Jonas Kaufmann : « Retirer aux gens le droit d’oublier leur chagrin pendant ne serait-ce que deux heures, c’est une énorme erreur ».
Jonas Kaufmann est à Madrid : il a donné jeudi dernier un récital de lieder et mélodies, accompagné par son complice le pianiste Helmut Deutsch. Avant le concert, il a tenu une conférence de presse dans laquelle il a évoqué l’extrême souffrance qui est aujourd’hui celle de nombreux artistes.
Jonas Kaufmann se considère comme privilégié de pouvoir continuer à chanter :
On est peut-être deux douzaines de chanteurs dans le monde dans cette position, à qui on va faire appel quoi qu’il arrive.
À Madrid, le public était bien là, l’Espagne comptant parmi les pays (avec l’Espagne, la Croatie, le Monténégro, la Serbie, Malte, le Portugal, la Russie, la Chine, le Japon, la Corée du Sud, l’Australie ou la Nouvelle-Zélande) à avoir maintenu la programmation de spectacles, en imposant bien sûr un protocole sanitaire strict et rigoureusement suivi . Mais la plupart du temps, les musiciens qui ont encore la possibilité d’exercer leur métier le font devant des salles vides :
Ce qui nous manque, c’est le connexion [avec le public]. Peu importe que les gens portent des masques. Je sentirais sans doute même leur présence derrière un rideau.
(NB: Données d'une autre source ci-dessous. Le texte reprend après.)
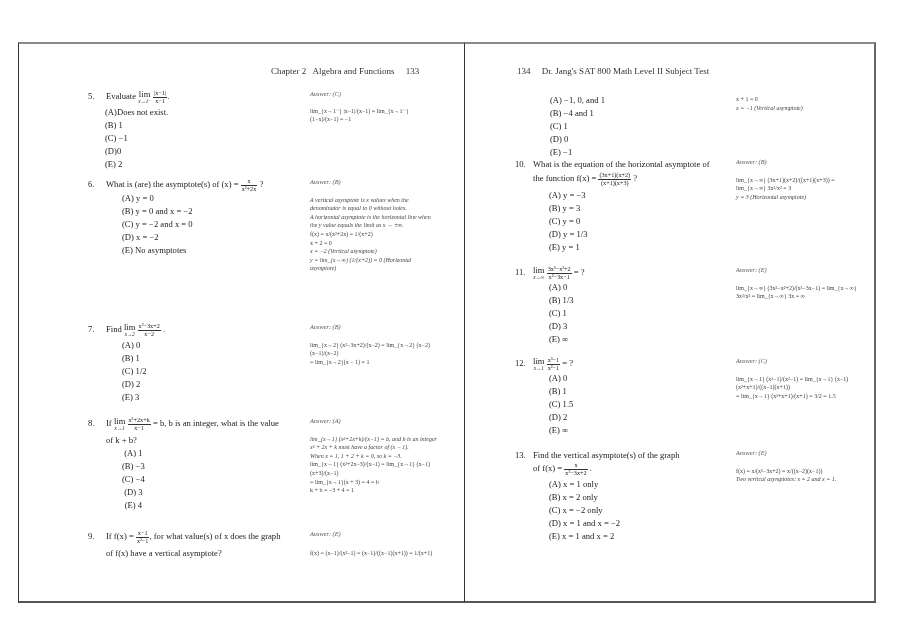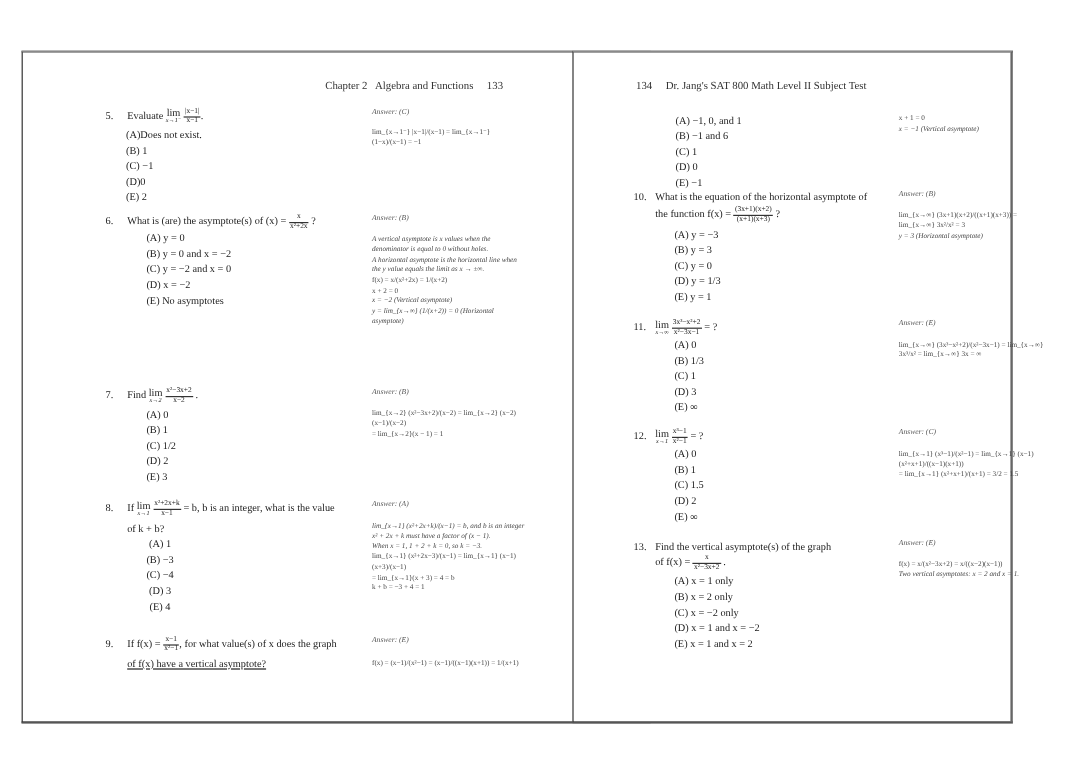--- a/index.html
+++ b/index.html
@@ -2,21 +2,21 @@
 <html><head>
 <meta charset="utf-8">
 <style>
   html, body { margin:0; padding:0; }
   body { width:910px; height:644px; background:#ffffff; position:relative; overflow:hidden;
          font-family:"Liberation Serif","DejaVu Serif",serif; color:#222; }
   .page { position:absolute; top:42px; height:561px; background:#fff;
           border-top:2px solid #8a8a8a; border-left:1.5px solid #333; border-right:2px solid #666;
           border-bottom:2px solid #555; box-sizing:border-box; }
   #page-left { left:18px; width:524px; }
-  #page-right { left:477px; width:367px;padding-left:32px; }
+  #page-right { left:464px; width:412px;padding-left:32px; }
   .hdr { position:absolute; top:22px; font-size:9px; color:#333; white-space:pre; }
   .q { position:absolute; font-size:8.6px; line-height:13px; }
   .qnum { position:absolute; left:0; top:0; }
   .qtext { position:absolute; left:18px; top:0; }
   .opts { position:absolute; left:34px; }
   .opt { height:13px; white-space:nowrap; }
   .ans { position:absolute; font-size:6px; line-height:8.6px; color:#444; font-style:italic; }
   .ans .plain { font-style:normal; }
   .ans .label { font-size:6.3px; color:#555; }
   .ans p { margin:0; }
@@ -126,35 +126,35 @@
     <p class="plain">= lim_{x→1}(x + 3) = 4 = b</p>
     <p class="plain">k + b = −3 + 4 = 1</p>
   </div>
 
   <div class="q" style="left:69px; top:486px; width:222px;">
     <span class="qnum">9.</span>
     <span class="qtext" style="white-space:nowrap;">
       <span>If f(x) =</span>
       <span class="frac"><span class="n">x−1</span><span class="d">x²−1</span></span><span>, for what value(s) of x does the graph</span>
     </span>
-    <span class="qtext" style="top:17px;text-decoration:underline;">of f(x) have a vertical asymptote?</span>
+    <span class="qtext" style="top:17px;">of f(x) have a vertical asymptote?</span>
   </div>
   <div class="ans" style="left:291px; top:486px; width:125px;">
     <p class="label">Answer: (E)</p>
     <p class="plain" style="margin-top:10px;">f(x) = (x−1)/(x²−1) = (x−1)/((x−1)(x+1)) = 1/(x+1)</p>
   </div>
 </div>
 
 <div id="page-right" class="page">
   <div class="hdr" style="left:52px;">134     Dr. Jang's SAT 800 Math Level II Subject Test</div>
 
   <div class="q" style="left:85px; top:50px; width:200px;">
     <div class="opts" style="top:0; left:0;">
       <div class="opt">(A) −1, 0, and 1</div>
-      <div class="opt">(B)  −1 and 6</div>
+      <div class="opt">(B)  −4 and 1</div>
       <div class="opt">(C) 1</div>
       <div class="opt">(D) 0</div>
       <div class="opt">(E) −1</div>
     </div>
   </div>
   <div class="ans" style="left:271px; top:51px; width:125px;">
     <p class="plain">x + 1 = 0</p>
     <p>x = −1 (Vertical asymptote)</p>
   </div>
 

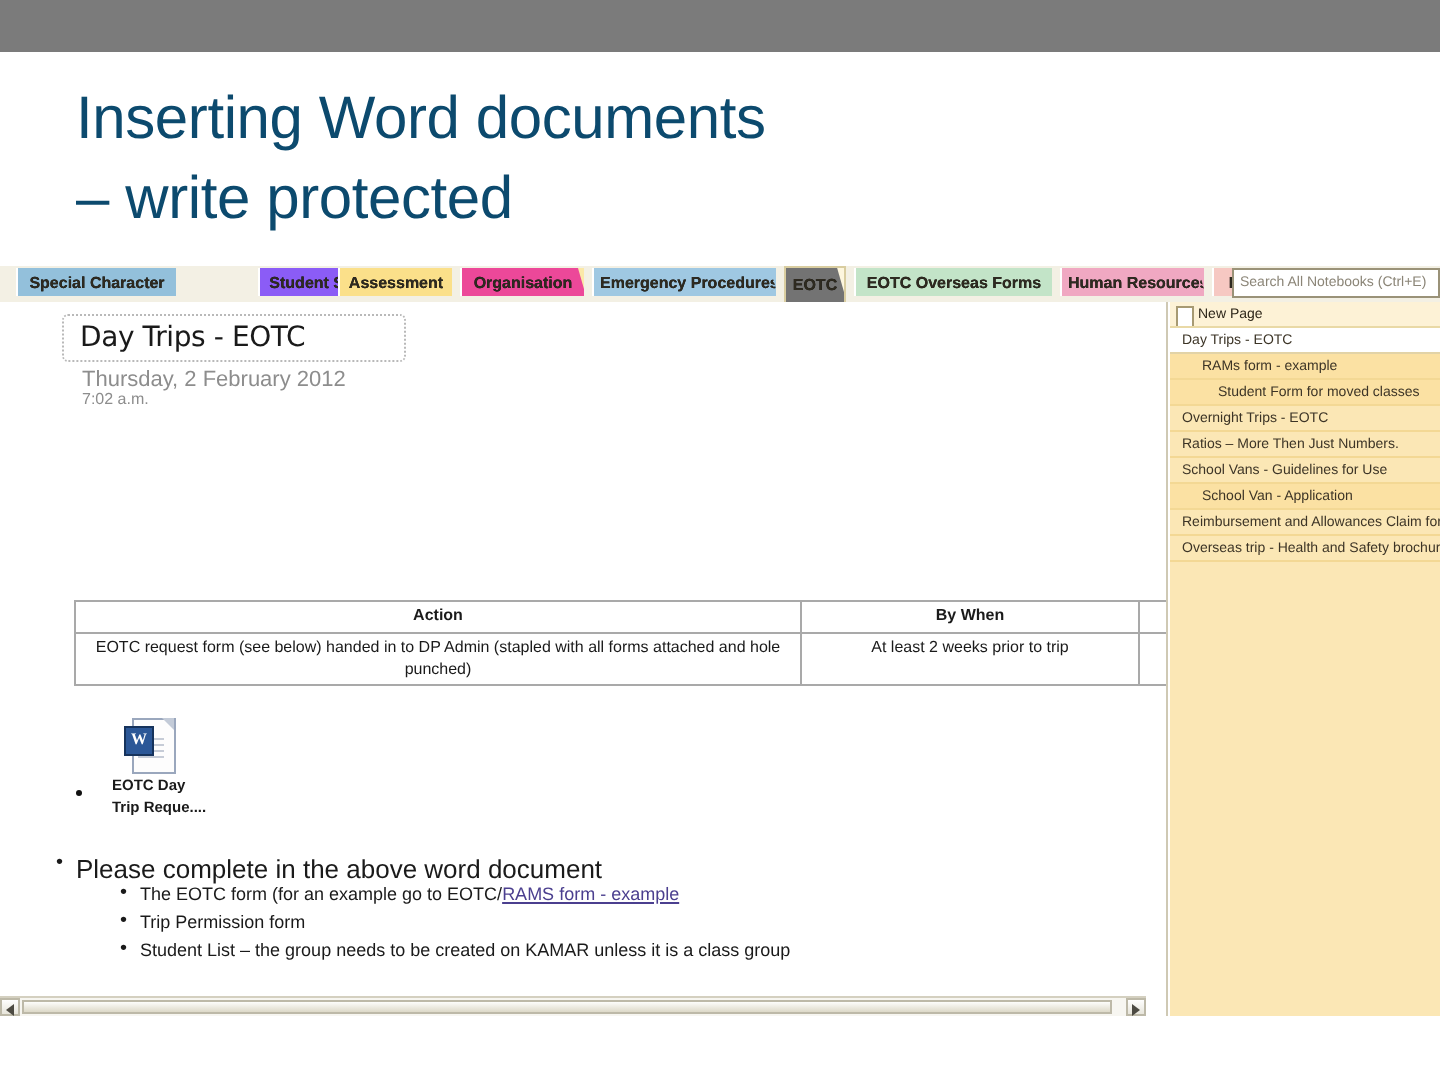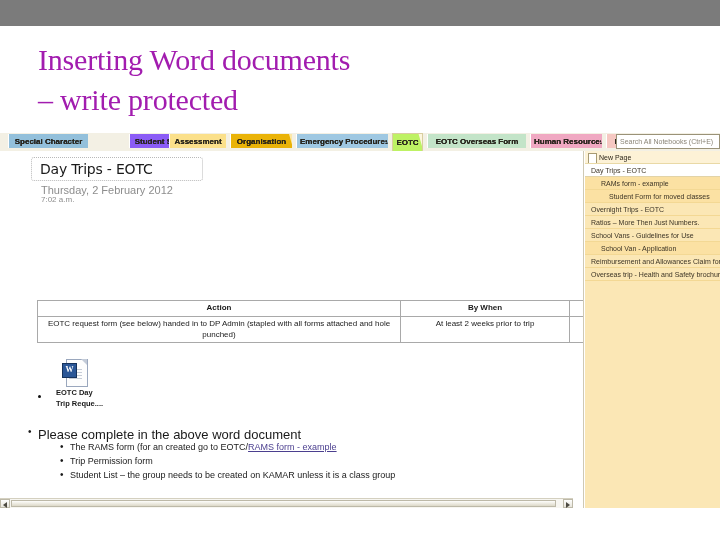--- a/index.html
+++ b/index.html
@@ -22,22 +22,22 @@
     width: 720px; height: 26px;
     background: #7b7b7b;
   }
 
   
   .slide-title {
     position: absolute;
     left: 38px;
     top: 40px;
     width: 640px;
-    color: #a21caf;
-    font-family: Liberation Serif, serif;
+    color: #0c4a6e;
+    font-family: Liberation Sans, sans-serif;
     font-size: 30px;
     font-weight: 400;
     line-height: 1.32;
     letter-spacing: -0.2px;
   }
   .slide-title .line { display: block; white-space: nowrap; }
 
   
   .shot {
     position: absolute;
@@ -426,24 +426,24 @@
   <span class="line">Inserting Word documents</span>
   <span class="line">– write protected</span>
 </div>
 
 <div class="shot">
 
   <div class="tabstrip" id="tabstrip">
       <div class="tab" style="left: 8px; width: 80px; background: rgb(147, 192, 219);"><span class="tab-skew" style="background: rgb(147, 192, 219);"></span><span>Special Character</span></div>
       <div class="tab" style="left: 92px; width: 73px; background: #8b5cf6; margin-left: 37px;"><span class="tab-skew" style="background: rgb(244, 177, 131);"></span><span>Student Support</span></div>
       <div class="tab" style="left: 169px; width: 57px; background: rgb(251, 224, 138);"><span class="tab-skew" style="background: rgb(251, 224, 138);"></span><span>Assessment</span></div>
-      <div class="tab" style="left: 230px; width: 62px; background: #eab308;"><span class="tab-skew" style="background: rgb(251, 232, 168);"></span><span>Organisation</span></div>
+      <div class="tab" style="left: 230px; width: 62px; background: #ec4899;"><span class="tab-skew" style="background: rgb(251, 232, 168);"></span><span>Organisation</span></div>
       <div class="tab" style="left: 296px; width: 92px; background: rgb(159, 200, 226);"><span class="tab-skew" style="background: rgb(159, 200, 226);"></span><span>Emergency Procedures</span></div>
-      <div class="tab active" style="left: 392px; width: 31px; background: #bef264;"><span class="tab-skew" style="background: rgb(253, 246, 222);"></span><span>EOTC</span></div>
-      <div class="tab" style="left: 427px; width: 99px; background: rgb(195, 228, 200);"><span class="tab-skew" style="background: rgb(195, 228, 200);"></span><span>EOTC Overseas Form</span></div>
+      <div class="tab active" style="left: 392px; width: 31px; background: #737373;"><span class="tab-skew" style="background: rgb(253, 246, 222);"></span><span>EOTC</span></div>
+      <div class="tab" style="left: 427px; width: 99px; background: rgb(195, 228, 200);"><span class="tab-skew" style="background: rgb(195, 228, 200);"></span><span>EOTC Overseas Forms</span></div>
       <div class="tab" style="left: 530px; width: 72px; background: rgb(240, 168, 194);"><span class="tab-skew" style="background: rgb(240, 168, 194);"></span><span>Human Resources</span></div>
       <div class="tab" style="left: 606px; width: 70px; background: rgb(246, 200, 194);"><span class="tab-skew" style="background: rgb(246, 200, 194);"></span><span>New Section 1</span></div>
     </div>
 
   <div class="tab-dropdown" id="tab-dropdown" style="left: 682px;">
     <span class="caret"></span>
   </div>
 
   <div class="search-box">Search All Notebooks (Ctrl+E)</div>
 
@@ -486,21 +486,21 @@
         <div class="doc-label">
           <div>EOTC Day</div>
           <div>Trip Reque....</div>
         </div>
       </div>
       <span class="doc-bullet"></span>
 
       <div class="bul1" style="top:276px">Please complete in the above word document</div>
 
       <div class="sub-list" style="top:290px" id="sublist">
-          <div class="li"><span>The RAMS form  (for an created go to EOTC/</span><a href="#">RAMS form - example</a></div>
+          <div class="li"><span>The EOTC form  (for an example go to EOTC/</span><a href="#">RAMS form - example</a></div>
           <div class="li"><span>Trip Permission form</span></div>
           <div class="li"><span>Student List –  the group needs to be created on KAMAR unless it is a class group</span></div>
         </div>
 
     </div>
   </div>
 
   <div class="vscroll">
     <div class="btn up">
       <span class="arrow"></span>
Et le ténor d’évoquer alors la tristesse qui saisit les artistes lorsqu’à la fin d’une performance, un silence profond remplace les habituels applaudissements :
Quand vous n’avez que le silence, que pouvez-vous faire ? Public, nous avons besoin de vous et nous avons de vous plus que jamais !
Jonas Kaufmann a également mis les responsables des pays ayant décidé de fermer les salles de spectacle devant leur responsabilité face au malaise parfois extrême ressenti d’une part par le public, d’autre part par certains artistes. Concernant le public, le ténor allemand considère que c’est une erreur que de le priver de l’indispensable soupape qui lui permet de décompresser par rapport aux tensions générées par un quotidien de plus en plus pesant :
Les gens ont besoin de se distraire, ils ont besoin d’oublier, ne serait-ce que pendant deux heures, tous leurs chagrins, et si vous leur retirez ce droit, en même temps que vous leur retirez tout le reste, je pense que c’est une énorme, énorme erreur.
Pour ce qui est des artistes, le chanteur va même jusqu’à évoquer des « situations vraiment terribles », conduisant à de sévères dépressions, voire au suicide chez certains musiciens particulièrement vulnérables ou fragilisés par cette situation :
Ce n’est pas facile d’évoquer ceci en public, mais je connais un certain nombre de suicides dans notre famille des musiciens, qui voient aucun futur, […] aucune perspective, d’aide, de soutien
Jonas Kaufmann a enfin exhorté les autorités à rouvrir les salles et à trouver des solutions pour que l’art continue de vivre, tout en espérant bien sûr que cette crise sanitaire prenne fin le plus vite possible.